Many people set New Year’s resolutions regarding weight loss, exercise and health. From Atkins to Paleo to cleanses, there is never a shortage of diet fads and trends.  Yet, every January people make the same resolution - over and over again.

"A lot of people think of [January 1] as a cleansing date. It's when you get fresh with everything - your eating, your exercise, health and other life goals," says certified dietitian and Wisconsin Athletic Club nutrition director Kim Flannery.

However, what also comes around in the new year is a very black and white outlook that "tends to have the effect on the body of a lot of up and down health related things, weight in particular," she notes.

Diets simply do not work, Flannery says. As a dietitian and nutritionist, she works with many people who express frustrations and anger over their weight. "It takes a toll, especially for lifetime dieters...It just beats a person down after a while, such a feeling a failure."

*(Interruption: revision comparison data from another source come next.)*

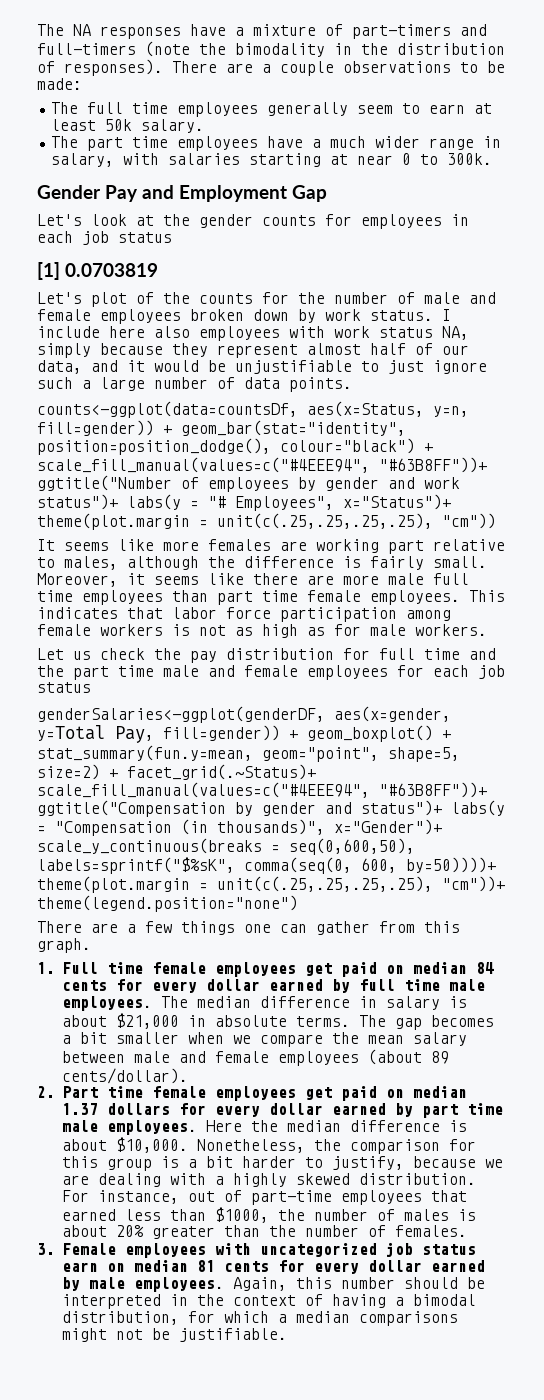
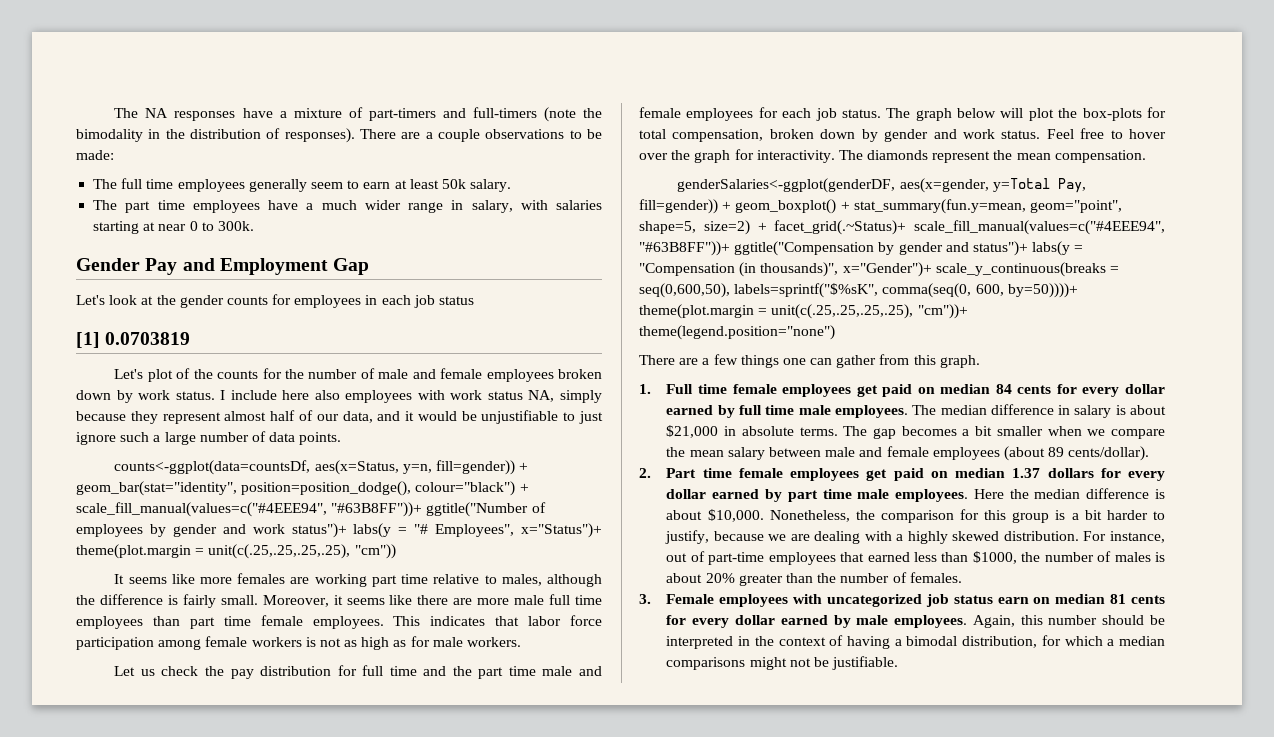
- It seems like more females are working part relative to males, although the difference is fairly small.
+ It seems like more females are working part time relative to males, although the difference is fairly small.
- Let us check the pay distribution for full time and the part time male and female employees for each job status
+ Let us check the pay distribution for full time and the part time male and female employees for each job status. The graph below will plot the box-plots for total compensation, broken down by gender and work status. Feel free to hover over the graph for interactivity. The diamonds represent the mean compensation.

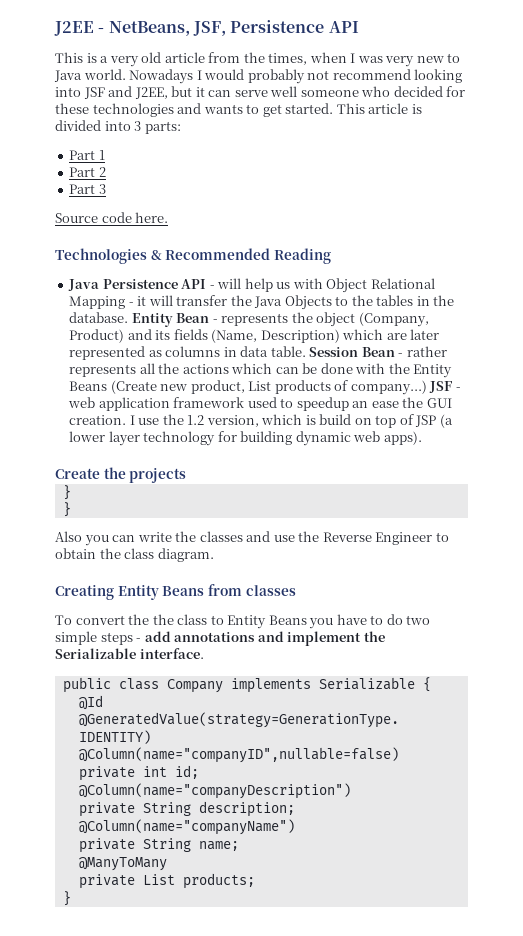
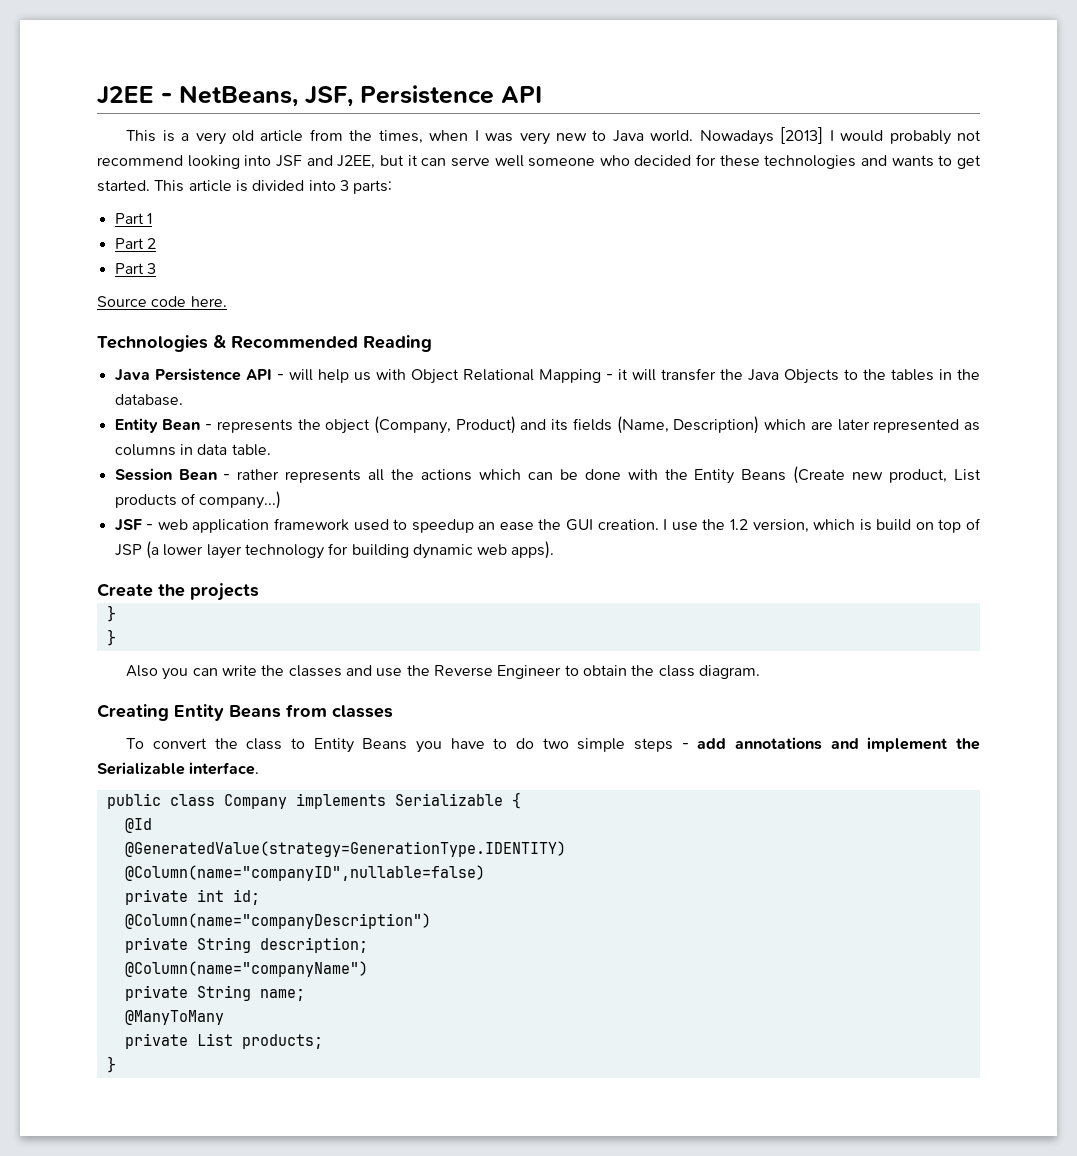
- Nowadays I would probably not recommend looking into JSF and J2EE, but it can serve well someone who decided for these technologies and wants to get started.
+ Nowadays [2013] I would probably not recommend looking into JSF and J2EE, but it can serve well someone who decided for these technologies and wants to get started.
- Java Persistence API - will help us with Object Relational Mapping - it will transfer the Java Objects to the tables in the database. Entity Bean - represents the object (Company, Product) and its fields (Name, Description) which are later represented as columns in data table. Session Bean - rather represents all the actions which can be done with the Entity Beans (Create new product, List products of company...) JSF - web application framework used to speedup an ease the GUI creation.
+ Java Persistence API - will help us with Object Relational Mapping - it will transfer the Java Objects to the tables in the database.
+ Entity Bean - represents the object (Company, Product) and its fields (Name, Description) which are later represented as columns in data table.
+ Session Bean - rather represents all the actions which can be done with the Entity Beans (Create new product, List products of company...)
+ JSF - web application framework used to speedup an ease the GUI creation.
- To convert the the class to Entity Beans you have to do two simple steps - add annotations and implement the Serializable interface.
+ To convert the class to Entity Beans you have to do two simple steps - add annotations and implement the Serializable interface.

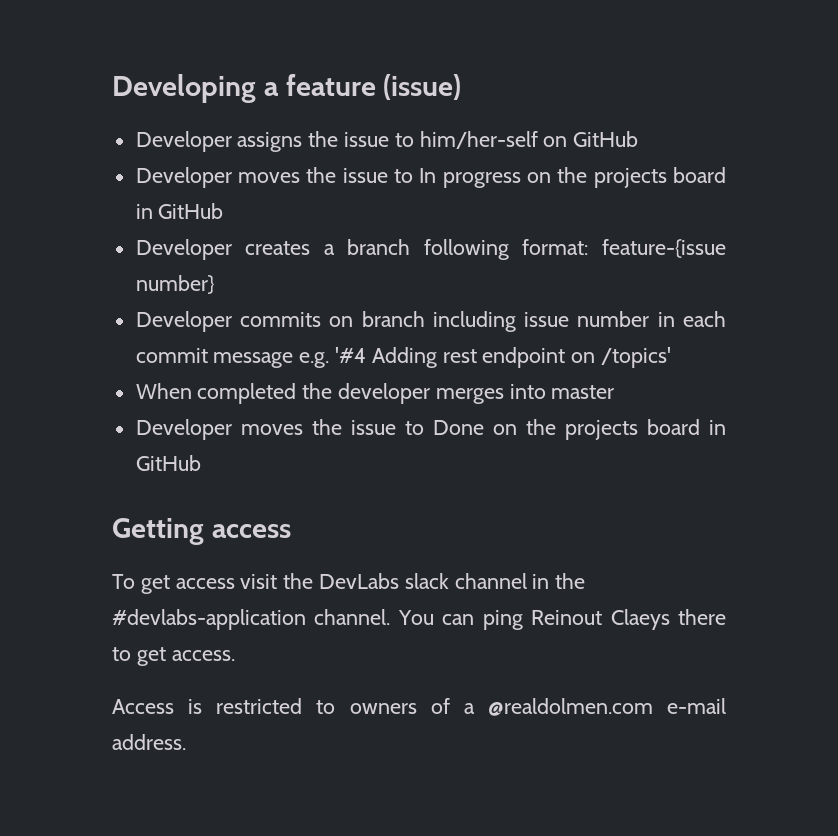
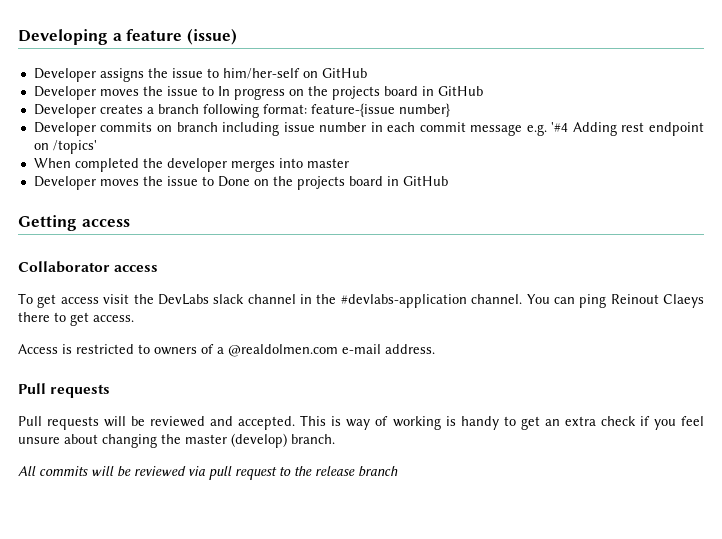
+ Collaborator access
  Access is restricted to owners of a @realdolmen.com e-mail address.
+ Pull requests
+ Pull requests will be reviewed and accepted. This is way of working is handy to get an extra check if you feel unsure about changing the master (develop) branch.
+ All commits will be reviewed via pull request to the release branch

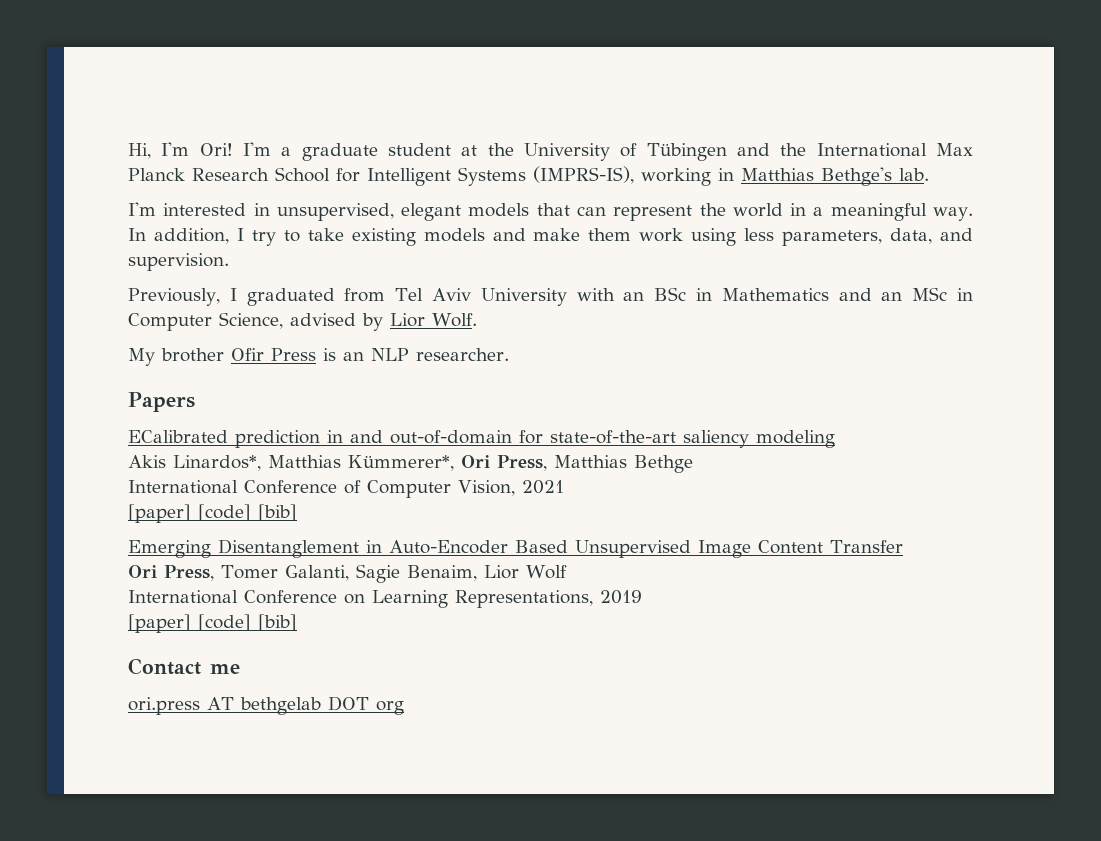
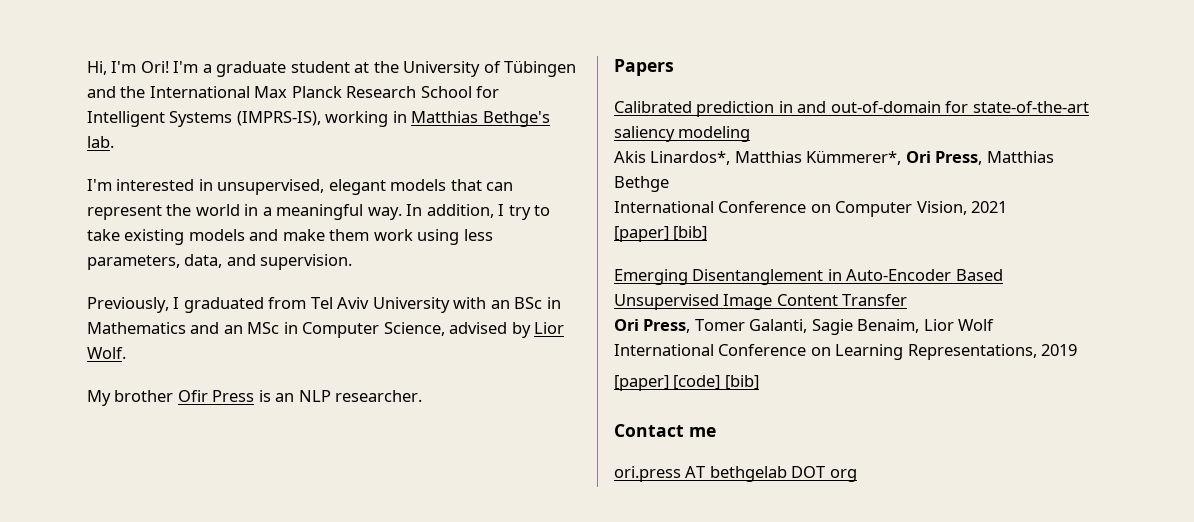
- ECalibrated prediction in and out-of-domain for state-of-the-art saliency modeling
+ Calibrated prediction in and out-of-domain for state-of-the-art saliency modeling
- International Conference of Computer Vision, 2021
- [paper] [code] [bib]
+ International Conference on Computer Vision, 2021
+ [paper] [bib]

Instead of returning to restrictive diets and trends, Flannery says, the key to long-term health is changing your outlook and making self-care a priority.

"If the self-care isn't there and you follow a plan, people will find they're constantly being derailed by life," she explains. "I think plans are great, but the externally based motivation of  an extreme or traditional diet just isn't all that effective [and] isn't a real good measure every time you get on the scale of what you've actually been doing."

Ultimately, Flannery says that changing your habits and behaviors to work toward the ultimate goal of a happier life with more control over your choices will generate long term-success. Simple changes could include recognizing your sources of stress and make changes to either lessen them.

Flannery's tools for mindfulness include:

  • Awareness - "Be aware of what's going on in the body and the mind and how certain foods affect you."
  • Stress Management - "Deep breathing is the most basic thing that we can do for calming ourselves. Research is showing that deep breathing is also great for restoring your will power."
  • Flexibility - "Diets are very black and white; good food/bad food, don't do this, do this. But...a bit of intelligent flexibility is really great and is going to help you towards your goals."
  • Self compassion - "[Be] able to forgive yourself for when things don't go exactly as planned. A huge derailer for people is the 'I blew it' kind of thing, because we fail ourselves so quickly."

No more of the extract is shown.